Веглао не слышала речей Кривого Когтя, не сталкивалась лично с его ораторским талантом, но даже в слабом пересказе Тальнара его слова взволновали её. Она никогда не глядела на своё несчастье, свой позор с такой стороны. Ведь, в самом деле, было в этом какое-то здоровое зерно… Разве можно считать злом то, что быстро излечиваются раны? Да без этого она бы давно погибла! А способность чувствовать присутствие оборотней – разве плохо? И то, что они ещё тогда, в лесу неподалёку от Станситри, отпугивали своим присутствием опасных диких зверей, тоже здорово им помогло. Но не слишком ли высокую цену она заплатила за это? Став оборотнем, она лишилась дома, потеряла единственного родного человека. Оборотничество, как клеймо, сделало её чужой для всего мира.
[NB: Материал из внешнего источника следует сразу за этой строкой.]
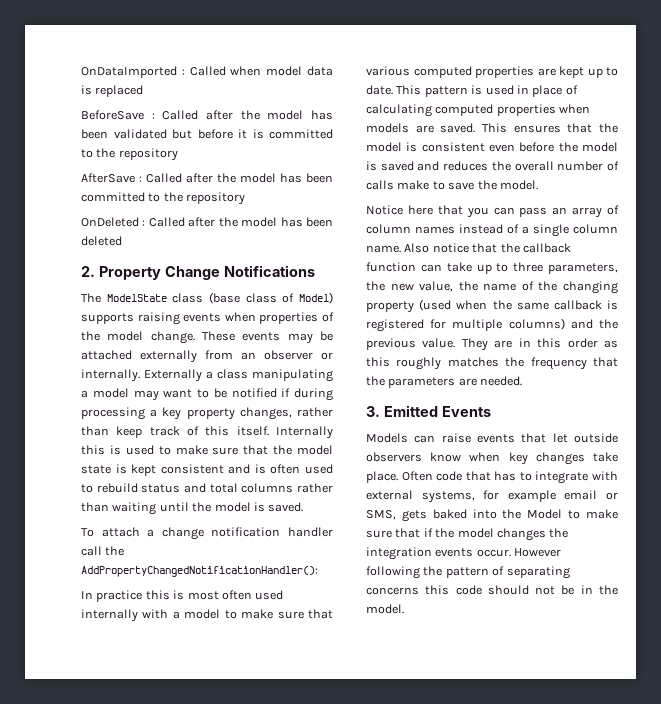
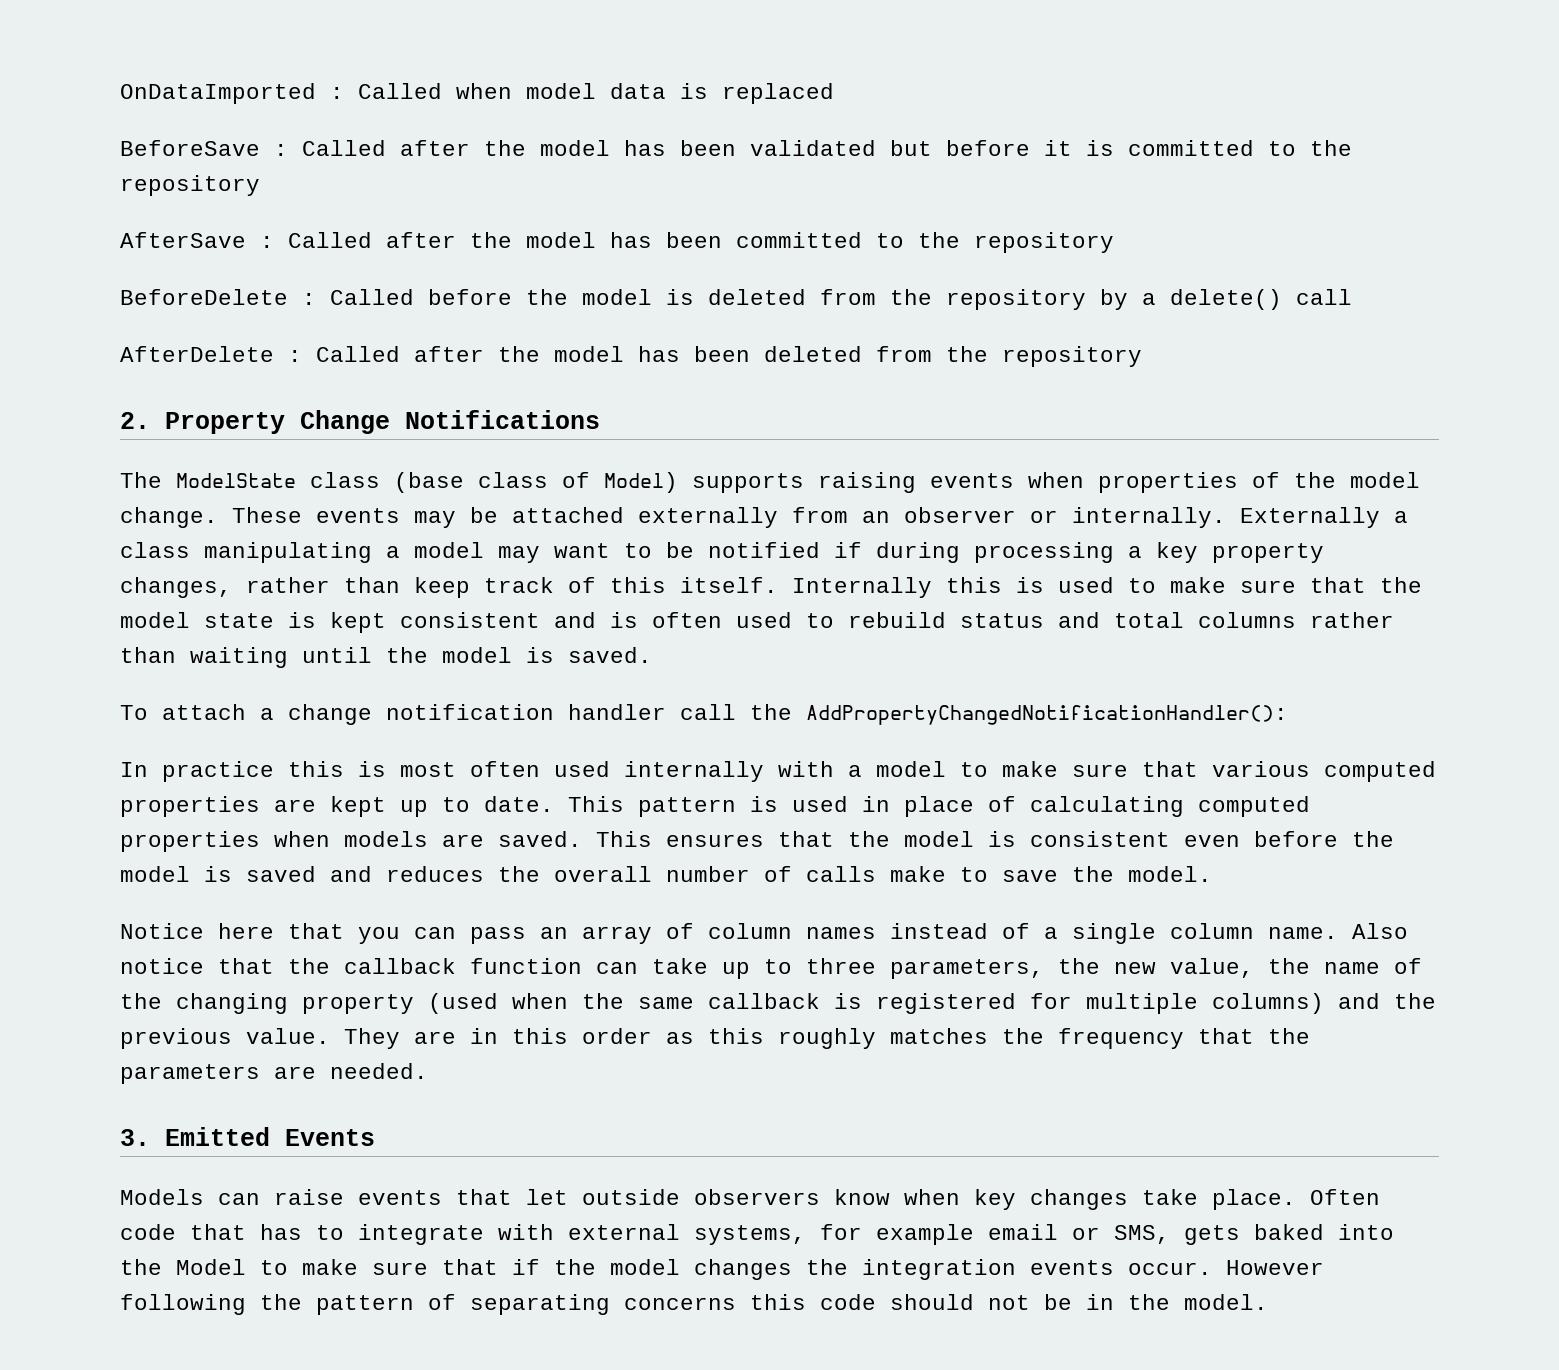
- OnDeleted : Called after the model has been deleted
+ BeforeDelete : Called before the model is deleted from the repository by a delete() call
+ AfterDelete : Called after the model has been deleted from the repository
Она была оборотнем меньше четырёх лет, но видела и испытала больше, чем за тринадцать лет до этого. А Кривой Коготь был оборотнем, ещё когда её не было на свете. Сколько ему было лет, когда его обратили? Сколько вообще ему лет? Веглао прикинула мысленно – когда Кривого Когтя поймал Лантадик, оборотень, по слухам, был уже немолод, а с тех пор прошло без малого двадцать лет. Получается, больше пятидесяти. Сколько же он перевидал жестокостей, крови, смертей, страданий за это время! Сколько сам причинил! И после этого ещё смеет утверждать, что ликантропия – это благо, это дар? Бред!